奇襲に対し的確で迅速な指示出してたり、意外に有能な印象あります。
…そして本作の重要な悪女二人も外せない。
ニナ・パープルトンは「宇宙世紀ガンダム三大悪女」の一人という不名誉なヒロインです。
{netabare}ウラキと恋仲だったのが、ガトーに乗り換えて裏切る。「私のガンダムが!」等の頭おかしい発言の数々。
※余談だがスクウェアのRPG「バハムートラグーン」のヨヨ姫が蛇蝎の如く嫌われているのと似た理由か。

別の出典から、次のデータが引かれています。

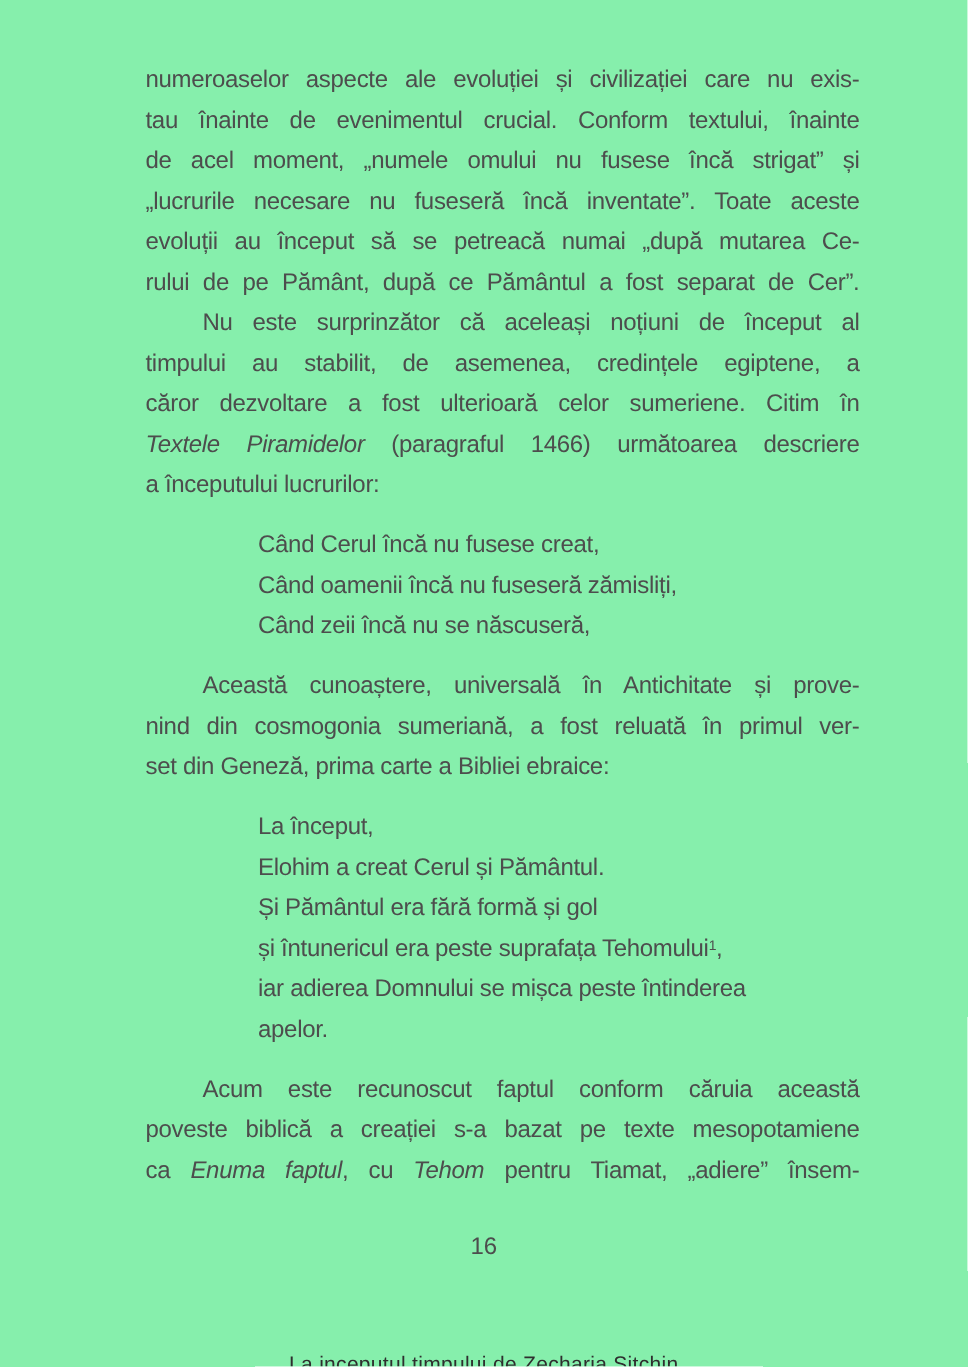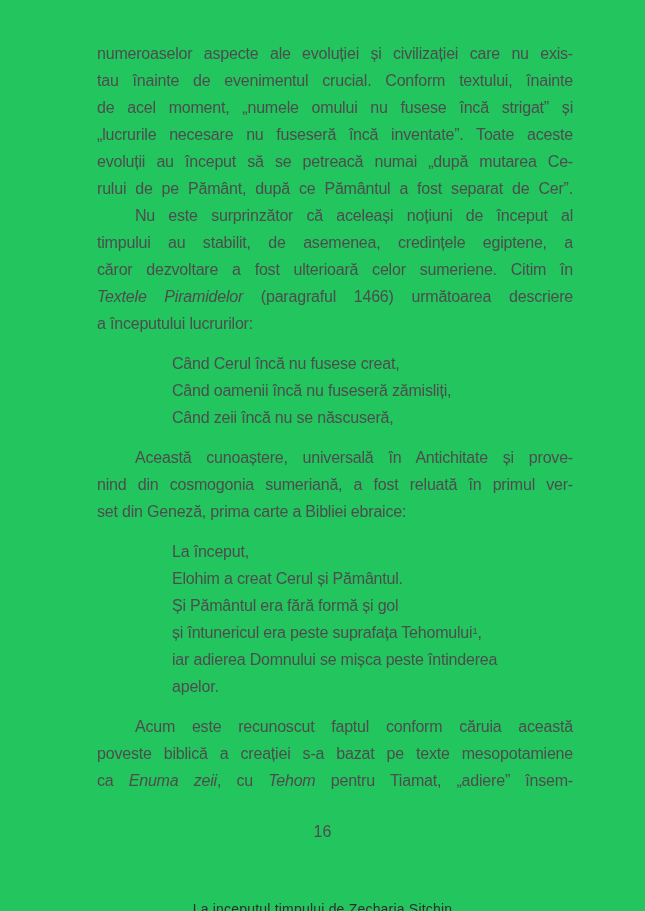"numeroaselor aspecte ale evoluției și" .page { background: #22c55e -> #86efac }
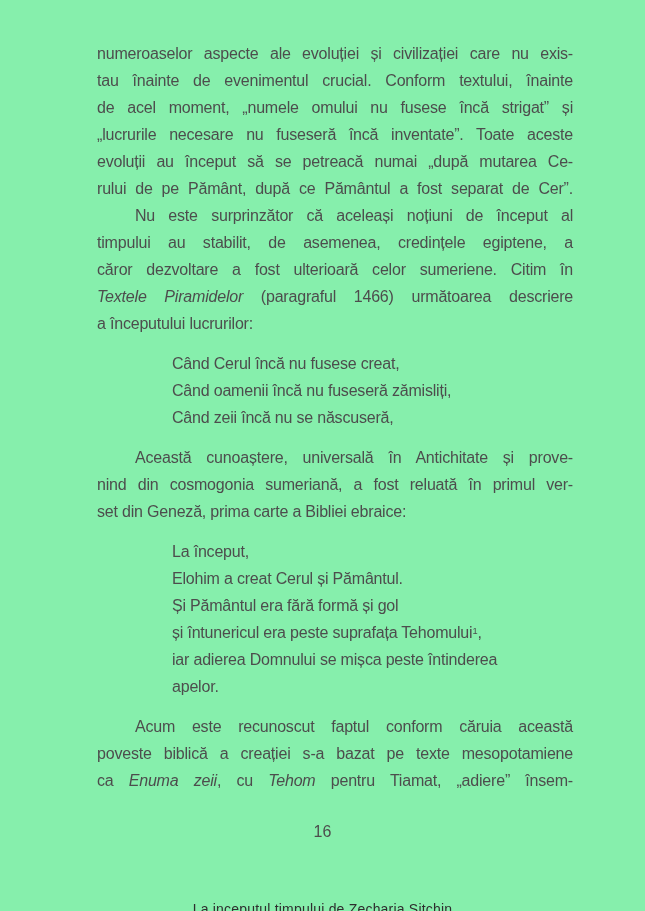"Enuma zeii" i { text: zeii -> faptul }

…憶測だけど、時期的にニナが先輩なので、ガンダム0083の影響があったのかも?と根拠の無い邪推してしまいますw{/etabare}
※「白銀の意思アルジェボルン」のジェイミーちゃん見たとき、ニナ彷彿としました(主人公機担当のエンジニアで恋仲)が、ジェイミーちゃんは良い子でホッとしましたw
もう一人の、シーマ・ガラハウも外せない。
ジオン残党側の女性指揮官、年増だが美女、純粋に義に殉じる男達とは違い、打算で動く狡猾な女…
でも、彼女の抱える複雑な感情が、本作を単なる男たちの戦争バカとは違った視点見せてくれるという意味で、大事だった。
ニナとシーマ、二人の悪女により、ウラキやガトーの純粋な男たちのドラマが汚された面も否めないけれど。
だが。
彼女たちにも強烈な魅力を感じます。
彼女たちが居なければ、本作は名作とまではならなかった気がします。